Got chores to do but miss your friends? Invite them to a “chore hang” errand date
Getting things done alongside your bud is a win-win
As you get older, it gets harder and harder to maintain friendships. It’s hard to make time for them as your family grows, bills pile up, and responsibilities keep cramming into your free time. It’s fairly common for plans to get canceled because you have chores that need to get done. However, a buzzworthy post on X stumbled upon a possible solution: invite your friends over for a “chore hang.”
Lawyer and humor columnist Eli McCann (@EliMcCann) shared online that his husband needed to get some gardening done, but wanted to catch up with friends at the same time. So he just invited them over in shifts! Not to ask them to pitch in, but to just keep him company and enjoy a popsicle as he weeded and planted in his yard.
This inspired hundreds of comments on X and Instagram:
“I love this! I’ve needed to go through a costly storage unit for years, but it’s creepy to go alone. So I haven’t done it. I don’t even want help. Just company 😆”
“We all need a friend who will just keep us company while we do our drudgery.”
“This is so me. Like please, sit in the kitchen area while I cook. No, you don’t need to do anything. Not a single thing but exist with me.”
This idea of hanging out with one friend while getting some needed errands or house work done comes at an era of mass loneliness in the United States. A 2024 poll by the American Psychiatry Association showed that one in three Americans are lonely every week. A study from Colorado State University showed that 40% of Americans that were surveyed didn’t feel as close to their friends as they wanted to be. In part, this is due to the fact, according to MSNBC and other sources, that most Americans are overworked, needing multiple jobs to make ends meet and using whatever little free time they have on necessary home tasks rather than leisure or hanging out with friends.

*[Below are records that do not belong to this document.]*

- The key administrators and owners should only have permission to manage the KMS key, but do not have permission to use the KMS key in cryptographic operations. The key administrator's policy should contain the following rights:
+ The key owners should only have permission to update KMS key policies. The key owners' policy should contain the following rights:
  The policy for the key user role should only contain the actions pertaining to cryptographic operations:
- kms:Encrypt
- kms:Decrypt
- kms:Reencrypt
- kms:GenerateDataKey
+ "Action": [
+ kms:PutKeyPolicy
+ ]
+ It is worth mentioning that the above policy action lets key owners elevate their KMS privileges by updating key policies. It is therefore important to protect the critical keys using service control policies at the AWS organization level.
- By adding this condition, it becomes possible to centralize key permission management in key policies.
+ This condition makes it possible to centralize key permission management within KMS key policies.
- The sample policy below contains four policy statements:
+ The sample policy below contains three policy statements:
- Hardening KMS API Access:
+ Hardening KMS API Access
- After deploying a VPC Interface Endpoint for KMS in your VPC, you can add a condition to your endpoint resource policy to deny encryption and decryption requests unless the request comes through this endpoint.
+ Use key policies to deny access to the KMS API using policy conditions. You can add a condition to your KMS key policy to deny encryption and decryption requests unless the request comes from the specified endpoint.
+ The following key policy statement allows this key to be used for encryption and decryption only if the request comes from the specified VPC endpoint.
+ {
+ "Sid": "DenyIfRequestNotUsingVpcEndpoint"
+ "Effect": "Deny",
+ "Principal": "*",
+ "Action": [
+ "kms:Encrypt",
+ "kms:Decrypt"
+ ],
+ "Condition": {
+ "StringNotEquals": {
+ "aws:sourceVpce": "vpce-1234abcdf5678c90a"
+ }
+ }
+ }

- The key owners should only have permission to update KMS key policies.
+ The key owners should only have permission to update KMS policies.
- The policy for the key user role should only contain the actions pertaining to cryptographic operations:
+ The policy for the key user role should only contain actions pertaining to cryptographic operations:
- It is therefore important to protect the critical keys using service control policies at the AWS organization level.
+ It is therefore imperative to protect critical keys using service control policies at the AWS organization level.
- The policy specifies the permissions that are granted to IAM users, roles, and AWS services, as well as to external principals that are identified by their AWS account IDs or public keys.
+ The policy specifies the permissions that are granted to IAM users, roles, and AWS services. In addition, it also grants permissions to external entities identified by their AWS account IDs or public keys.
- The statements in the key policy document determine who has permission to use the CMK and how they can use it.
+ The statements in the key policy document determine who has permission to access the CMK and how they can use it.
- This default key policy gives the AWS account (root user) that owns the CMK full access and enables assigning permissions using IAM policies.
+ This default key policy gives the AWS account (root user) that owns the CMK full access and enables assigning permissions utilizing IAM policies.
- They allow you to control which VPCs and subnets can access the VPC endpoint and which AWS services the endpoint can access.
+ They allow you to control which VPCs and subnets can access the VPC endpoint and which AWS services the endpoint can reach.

But we need to make time for our friends, not just to make us feel better emotionally and psychologically, but for our physical health, too. A 2023 study from the U.S. Surgeon General showed that a lack of social connection can negatively impact your heart and blood pressure while also increasing your risk of a stroke. That same study compared the lack of social connection as unhealthy as smoking 15 cigarettes per day!
While there are large society-based issues that need to be tackled to resolve this problem, there are small solutions that you can do to improve any loneliness you feel, increase your quality time with friends, get your stuff done, and decrease your risk of a heart attack. Similar to the “errand dates” trend on TikTok, a “chore hang” or whatever you’d like to call it can help achieve all of those issues.
If you have to get your clothes clean, grab a friend and give them a coffee to chat with while you wait for the dryer. If you need to clean out your shed, get a six-pack to share with a bud and offer them any items you were going to put up at a garage sale. Make a pizza and share it with a few friends friends while you dust and clean the rest of the apartment. The worst that could happen is that they politely decline and you end up doing your tasks alone anyway.
Life is a team sport, no matter how much of a solo journey it can become. All it takes to improve isolation is an invitation.